Consumer Watch: Getting out of subprime lending territory

Refinancing a high interest rate loan only works if you have been bettering your credit report (KOKH).

From time to time people may consider taking out a high interest rate loan, but that can cause more financial problems, especially if you don’t have a plan to pay that loan off quickly. If you're taking out a loan for a large purchase, you'll want to know more than the interest rate; check for the APR, or

the Annual Percentage Rate, because it includes your interest, plus any other fees attached to the loan. This will give you a look at all the extra you’ll have to pay for the privilege to borrow the money.
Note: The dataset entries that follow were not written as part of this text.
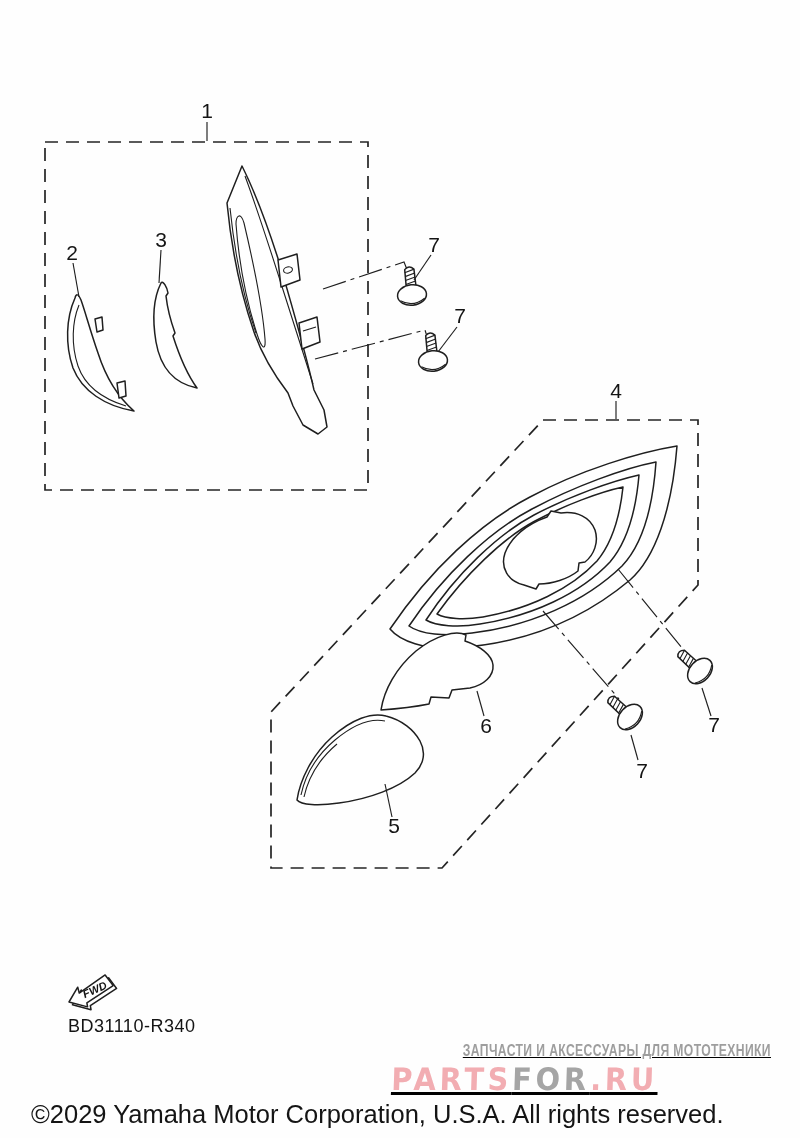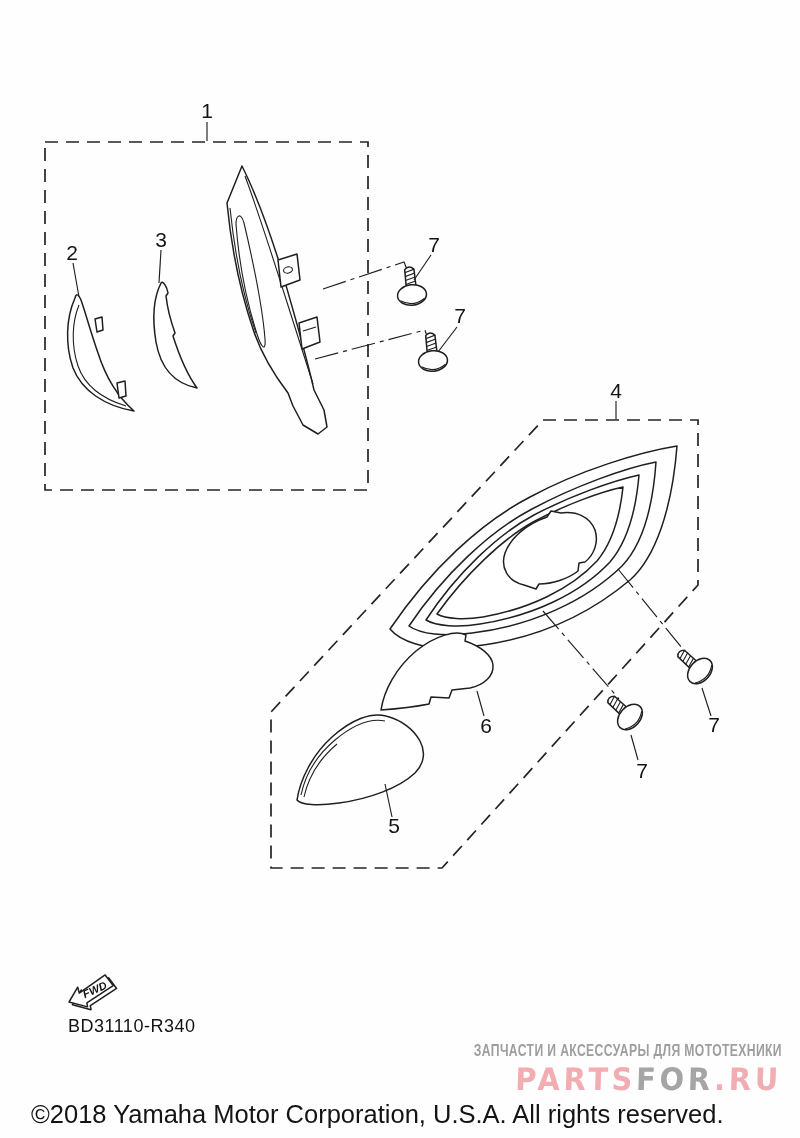--- a/index.html
+++ b/index.html
@@ -14,7 +14,7 @@
   .callout{font-family:"Liberation Sans",sans-serif;font-size:21px;fill:#141414;text-anchor:middle;}
   .code{font-family:"Liberation Sans",sans-serif;font-size:18px;fill:#141414;letter-spacing:.5px;}
   .fwdtxt{font-family:"Liberation Sans",sans-serif;font-size:11px;font-weight:bold;font-style:italic;fill:#141414;}
-  .wm{position:absolute;right:18px;top:1042px;width:420px;text-align:right;}
+  .wm{position:absolute;right:18px;top:1042px;width:420px;text-decoration:underline;}
   .wm-tagline{color:#9e9e9e;font-size:16px;font-weight:bold;letter-spacing:.5px;white-space:nowrap;
               transform:scaleX(.76);transform-origin:100% 50%;}
   .wm-logo{margin-top:1px;font-weight:bold;font-size:31px;letter-spacing:4px;white-space:nowrap;

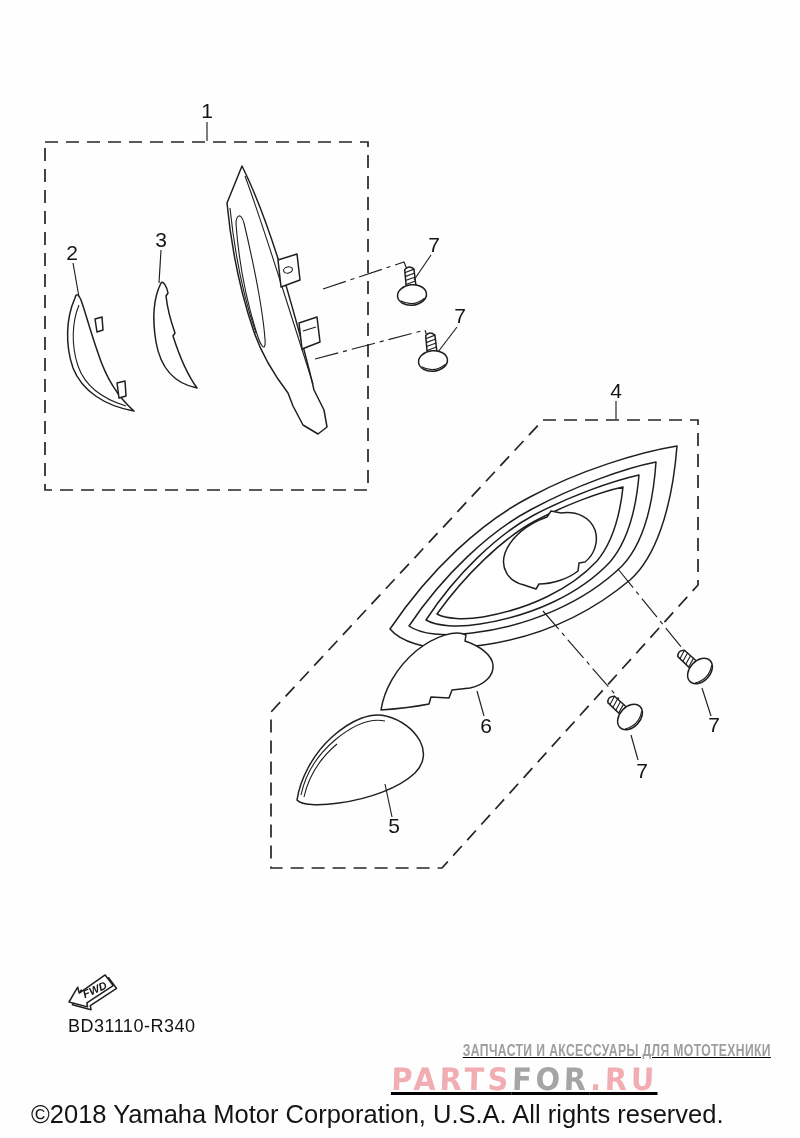--- a/index.html
+++ b/index.html
@@ -133,7 +133,7 @@
     <div class="wm-logo"><span class="lg-pink">PARTS</span><span class="lg-gray">FOR</span><span class="lg-pink">.RU</span></div>
   </div>
 
-  <div class="copyright">©2018 Yamaha Motor Corporation, U.S.A. All rights reserved.</div>
+  <div class="copyright">©2029 Yamaha Motor Corporation, U.S.A. All rights reserved.</div>
 </div>
 
 </body></html>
Items that affect interest rates:

Your credit score

Payment history

Debt to income ratio

The loan amount

"If you are going to use the loan to pay off credit card debt, that is an unsecured loan, so the bank is going to be a little more leery, and they are going to want to charge you a little bit higher interest rate because it is unsecured,” says Justin Cupler, savings expert with The Penny Hoarder.

If there is collateral or you leave a down payment for a car or a house, that improves the terms of the loan.

If you only qualify for a subprime loan, be sure to ask the lender why that is.

“Once you figure that out, just work on those bits-- whatever the bank said you need to work on, and watch your credit score tick up, until you hit the point where your bank says you are ok, and then you can refinance the loan, and hopefully get into a prime loan and drop that interest rate way down,” says Cupler.

Cupler also says the easiest way to avoid paying too much in interest is to not accept the loan, and delay the purchase until your credit is better or until you can pay cash. If you cannot avoid the loan, then he recommends paying more than the minimum every month, and be sure you are putting the extra cash straight toward the principal.

It is difficult to say how quickly it will be to move from subprime to prime lending possibilities. It depends on the person. For example, if your credit score is very low and you have many accounts in collections it may take longer than for someone with less negative marks on their credit report.